One of Joe’s lunches became a legend at the Daily News.

He put his brown bag in the office refrigerator in the morning. When he went for it at noontime — it wasn’t there.

“What the…?” thought Joe, as he walked back to his desk.

As he passed the desk of dwarfish cityside reporter Dave Bittan, he saw him eating his lunch.

And I mean Bittan was eating Joe’s lunch. 

The normally quiet Joe hit the ceiling and screamed at Bittan.

“Why did you eat my lunch?,” Joe demanded.

As I recall, Bittan’s excuse was, “I was hungry.”

Well, sure, that explains it. 

The sandwich was only bologna and cheese, but straight-arrow Joe was steamed by how brazen the theft was. 

Other than this, one thing I remember about Bittan was that he shared a 1989 byline on a story about a big drug bust with Gabriel Escobar, who’s now editor of the Inquirer.

Small world.

Joe covered almost everything during his four decades at the tabloid, but eventually settled in to do something he was born to do — tell everyday stories about everyday Philadelphians, mostly working class people like himself. That column was called “My Hometown,” and it was the idea of editor Zack Stalberg who recognized Joe’s unique storytelling ability. 

Joe racked up more than 2,600 bylines during his time at the Daily News, and continued writing after retirement for Milestones,  a tabloid for senior citizens. 

He needed to read his newspapers every day, said Matt, and also needed to write. A lot of the old-timers are like that. (Ahem.)

Beside reading and writing, Joe had one odd hobby — painting ready-made small birdhouses and giving them as gifts.

His Daily News stories seldom made Page One, because Page One was dominated by sex, scandal and sports. Joe’s stories on people could be described by one word used on almost no one else’s work — sweetness.

When he wrote about someone, they were the star of the piece, unlike many of the better-known bylines that made themselves the center of their work. Everyone Joe wrote about got a fair shake. 
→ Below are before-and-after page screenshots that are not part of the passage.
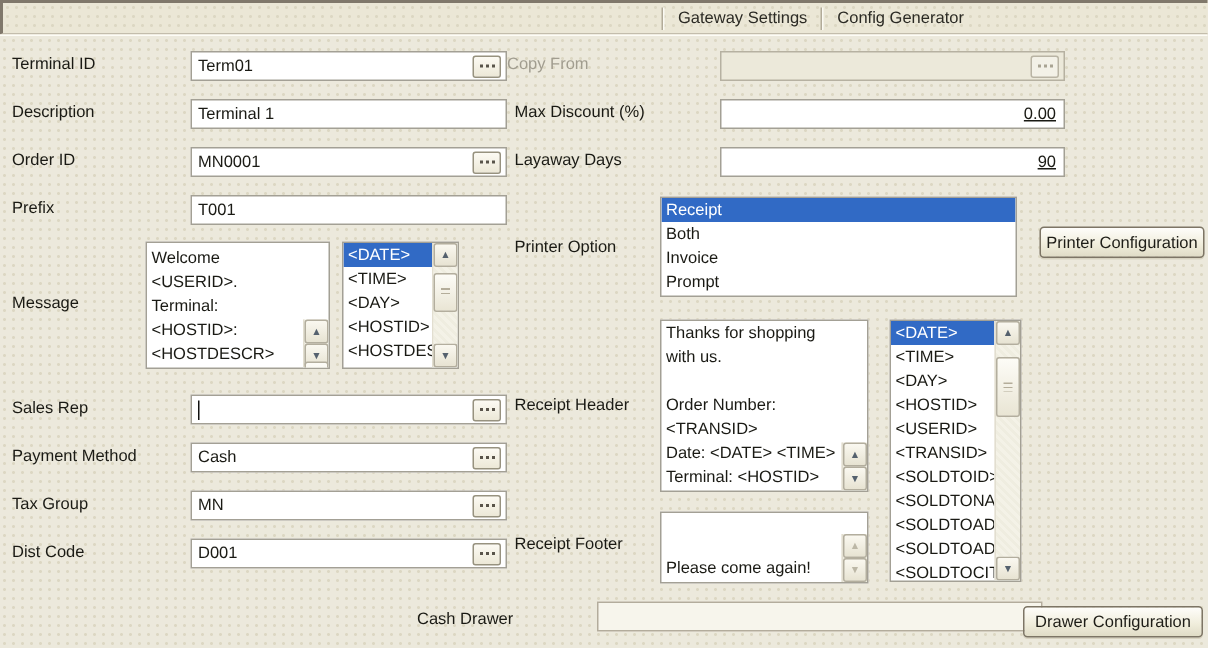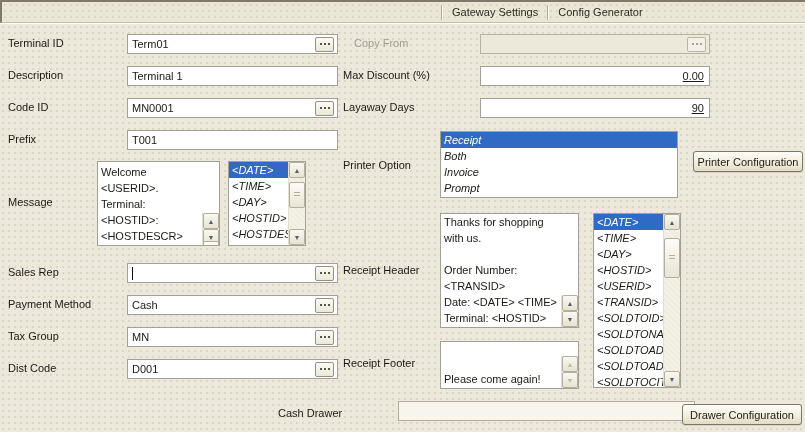--- a/index.html
+++ b/index.html
@@ -65,21 +65,21 @@
   
   .mlbox {
     position:absolute; background:#fff; border:1px solid #a3a095;
     display:flex; overflow:hidden;align-items:flex-end;
   }
   .ml-content {
     flex:1; padding:1px 3px; white-space:pre-wrap; overflow:hidden;
     line-height:16px;
   }
   .listbox { position:absolute; background:#fff; border:1px solid #a3a095; display:flex; overflow:hidden; }
-  .list-items { flex:1; overflow:hidden;font-style:italic; }
+  .list-items { flex:1; overflow:hidden; }
   .list-item {
     height:16px; line-height:16px; padding:0 3px;
     white-space:nowrap; overflow:hidden;
   }
   .list-item.selected { background:#316ac5; color:#fff; }
   
   .vsb { width:17px; flex:0 0 auto; display:flex; flex-direction:column; background:#f2f0e4; border-left:1px solid #e2ded0; }
   .sb-btn {
     height:16px; border:1px solid #b3ae9e; border-radius:2px;
     background:linear-gradient(#faf8f0,#e7e3d2);
@@ -119,21 +119,21 @@
   <div class="tab-divider"></div>
   <div class="tab">
       <span>Config Generator</span>
     </div>
 </div>
 
 <div class="panel dots">
 
   <div class="lbl" style="left:8px; top:13px">Terminal ID</div>
   <div class="lbl" style="left:8px; top:45px">Description</div>
-  <div class="lbl" style="left:8px; top:77px">Code ID</div>
+  <div class="lbl" style="left:8px; top:77px">Order ID</div>
   <div class="lbl" style="left:8px; top:109px">Prefix</div>
   <div class="lbl" style="left:8px; top:172px">Message</div>
   <div class="lbl" style="left:8px; top:242px">Sales Rep</div>
   <div class="lbl" style="left:8px; top:274px">Payment Method</div>
   <div class="lbl" style="left:8px; top:306px">Tax Group</div>
   <div class="lbl" style="left:8px; top:338px">Dist Code</div>
 
   <div class="tb" style="left:97px; top:10px; width:211px">
     <span class="val">Term01</span>
     <span class="ellbtn">
@@ -204,21 +204,21 @@
         <span class="dot3"></span>
       </span>
   </div>
   <div class="tb" style="left:97px; top:335px; width:211px">
     <span class="val">D001</span>
     <span class="ellbtn">
         <span class="dot3"></span>
       </span>
   </div>
 
-  <div class="lbl disabled" style="left:354px; top:13px">Copy From</div>
+  <div class="lbl disabled" style="left:338px; top:13px">Copy From</div>
   <div class="lbl" style="left:343px; top:45px">Max Discount (%)</div>
   <div class="lbl" style="left:343px; top:77px">Layaway Days</div>
   <div class="lbl" style="left:343px; top:135px">Printer Option</div>
   <div class="lbl" style="left:343px; top:240px">Receipt Header</div>
   <div class="lbl" style="left:343px; top:333px">Receipt Footer</div>
   <div class="lbl" style="left:278px; top:383px">Cash Drawer</div>
 
   <div class="tb disabled" style="left:450px; top:10px; width:230px">
     <span class="val"></span>
     <span class="ellbtn disabled">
He wrote about “people who made a commitment to make a positive change in their lives, communities and neighborhoods,” remembered Matt.

“Pop wrote about a flourishing garden in North Philadelphia, a little league team making room for a female shortstop in suburban Drexel Hill, an artist who painted murals in South Philadelphia.”

I remember Joe at his keyboard — first a typewriter, later a PC — sitting back, thinking, with his chin cupped in his right hand. When I passed, I got a nod or a friendly wave. He would occasionally take a drag on a More cigaret, which he mooched  from Kell.

He was a quiet man, unassuming. Like so many of his generation, Matt said, it was “God first, family second, and his hometown city of Philadelphia.”

And sports. He was a Philly “homer” all the way. 

Joe didn’t do many “celebrity” interviews, but two of his favorites were with sports figures — player-turned-broadcaster and youth league founder Sonny Hill, and legendary scholastic basketball coach Speedy Morris. Joe had the kind of sincere inquisitive mind that made Larry King a star in another medium. 

Joe sat on the front steps with the loquacious Sonny and talked for hours, long after he had put his notebook away.

He interviewed Speedy in a twin house off Ridge Avenue where the coach had always lived. Speedy was genuine, humble, and down to earth.

In other words, exactly like Joe Clark.